* [WHAT TO DO] Starting with the line containing "[368,188,454,199] de 5v" and going on through the line containing "[445,774,485,783] la señal", return the lines of the data below exactly, and only those.

(Records drawn from a dataset)
+++

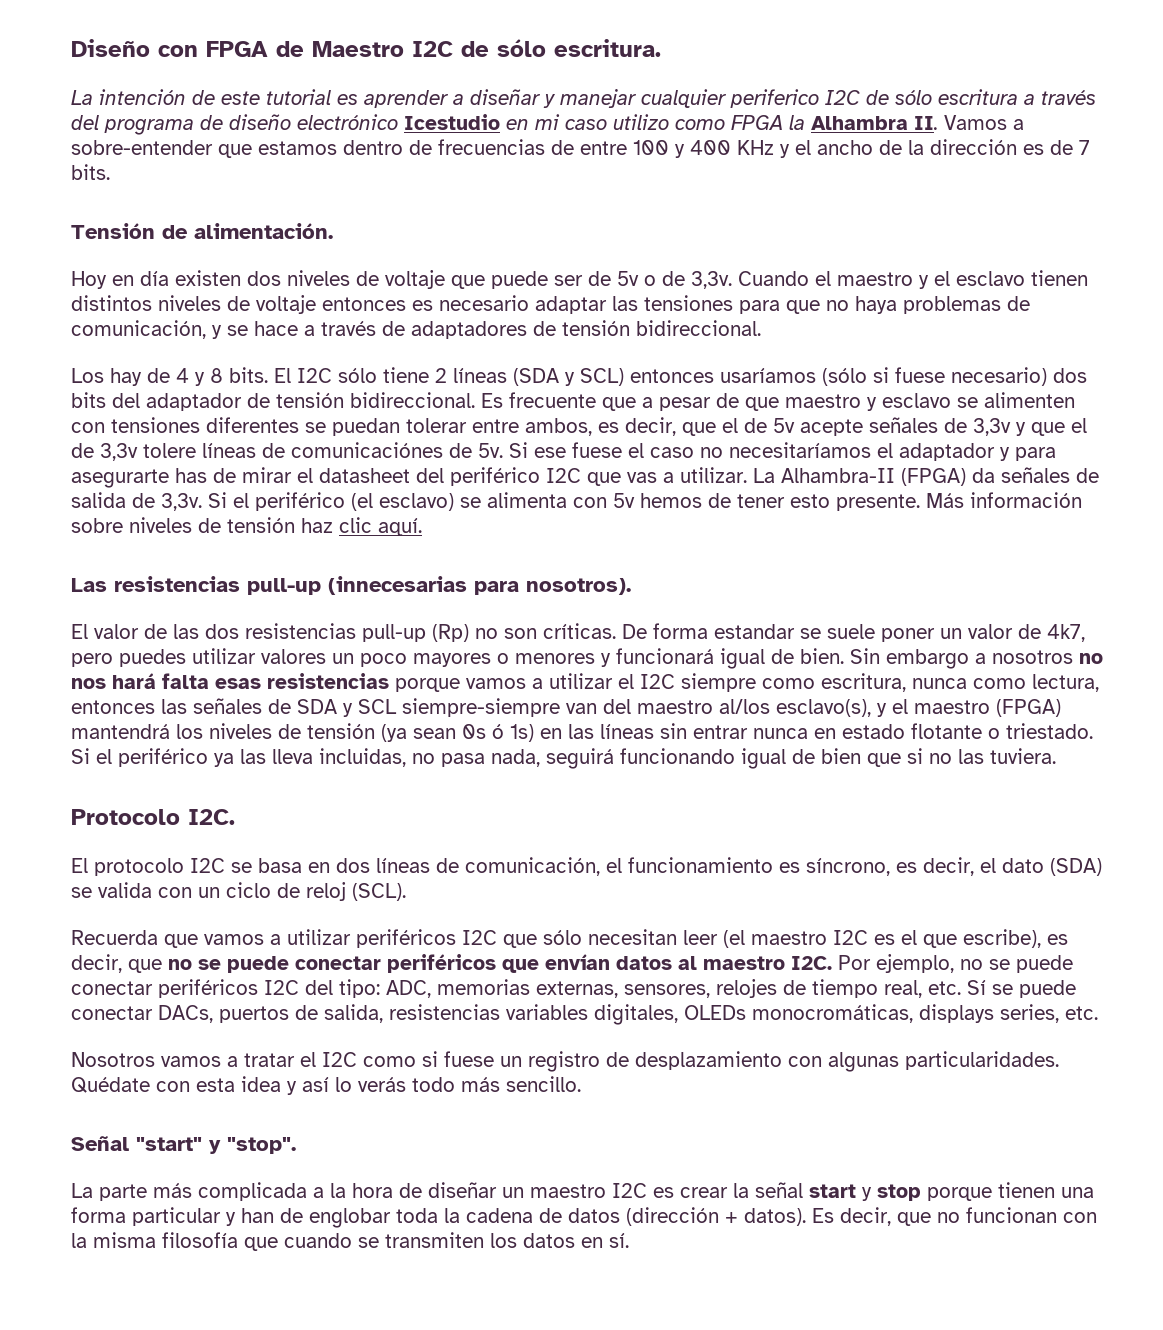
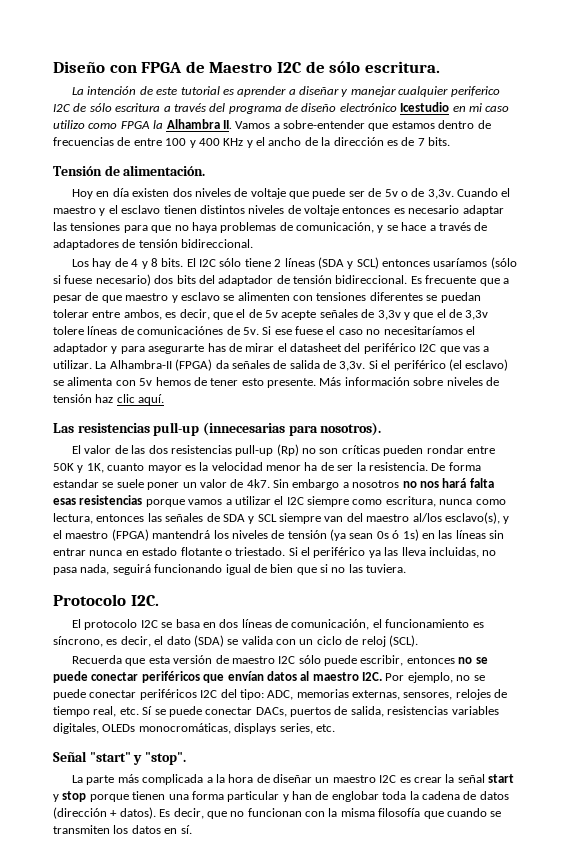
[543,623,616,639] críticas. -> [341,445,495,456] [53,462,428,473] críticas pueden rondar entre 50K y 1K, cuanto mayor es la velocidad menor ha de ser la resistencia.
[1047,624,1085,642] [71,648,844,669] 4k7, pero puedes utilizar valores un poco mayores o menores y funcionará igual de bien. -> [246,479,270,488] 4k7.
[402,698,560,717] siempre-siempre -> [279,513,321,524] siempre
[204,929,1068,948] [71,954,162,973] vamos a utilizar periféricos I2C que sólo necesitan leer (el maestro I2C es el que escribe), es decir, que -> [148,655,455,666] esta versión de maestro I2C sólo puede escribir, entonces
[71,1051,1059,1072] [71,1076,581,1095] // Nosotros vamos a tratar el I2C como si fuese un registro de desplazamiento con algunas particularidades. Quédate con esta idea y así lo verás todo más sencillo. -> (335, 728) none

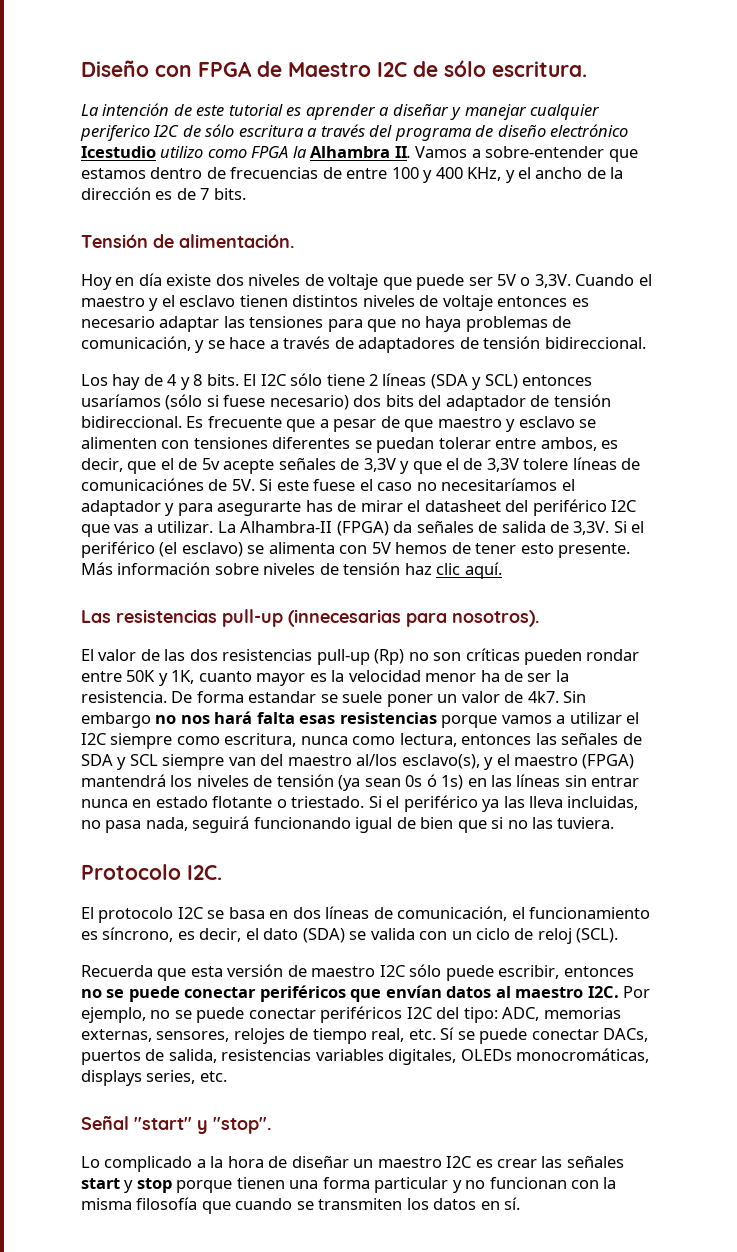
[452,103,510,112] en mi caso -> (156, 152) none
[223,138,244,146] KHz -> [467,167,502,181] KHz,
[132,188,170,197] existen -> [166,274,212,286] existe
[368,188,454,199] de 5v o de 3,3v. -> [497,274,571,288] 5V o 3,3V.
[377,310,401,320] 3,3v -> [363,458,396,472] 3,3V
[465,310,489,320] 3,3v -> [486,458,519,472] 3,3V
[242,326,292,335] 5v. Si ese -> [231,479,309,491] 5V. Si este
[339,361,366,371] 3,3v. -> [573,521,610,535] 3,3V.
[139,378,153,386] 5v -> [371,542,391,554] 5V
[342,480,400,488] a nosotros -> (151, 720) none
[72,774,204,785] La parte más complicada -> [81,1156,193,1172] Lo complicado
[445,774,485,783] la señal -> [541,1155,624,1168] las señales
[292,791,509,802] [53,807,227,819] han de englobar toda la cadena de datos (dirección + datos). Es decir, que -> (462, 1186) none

+++

* [SOLUTION]
[368,188,454,199] de 5v o de 3,3v. -> [497,274,571,288] 5V o 3,3V.
[377,310,401,320] 3,3v -> [363,458,396,472] 3,3V
[465,310,489,320] 3,3v -> [486,458,519,472] 3,3V
[242,326,292,335] 5v. Si ese -> [231,479,309,491] 5V. Si este
[339,361,366,371] 3,3v. -> [573,521,610,535] 3,3V.
[139,378,153,386] 5v -> [371,542,391,554] 5V
[342,480,400,488] a nosotros -> (151, 720) none
[72,774,204,785] La parte más complicada -> [81,1156,193,1172] Lo complicado
[445,774,485,783] la señal -> [541,1155,624,1168] las señales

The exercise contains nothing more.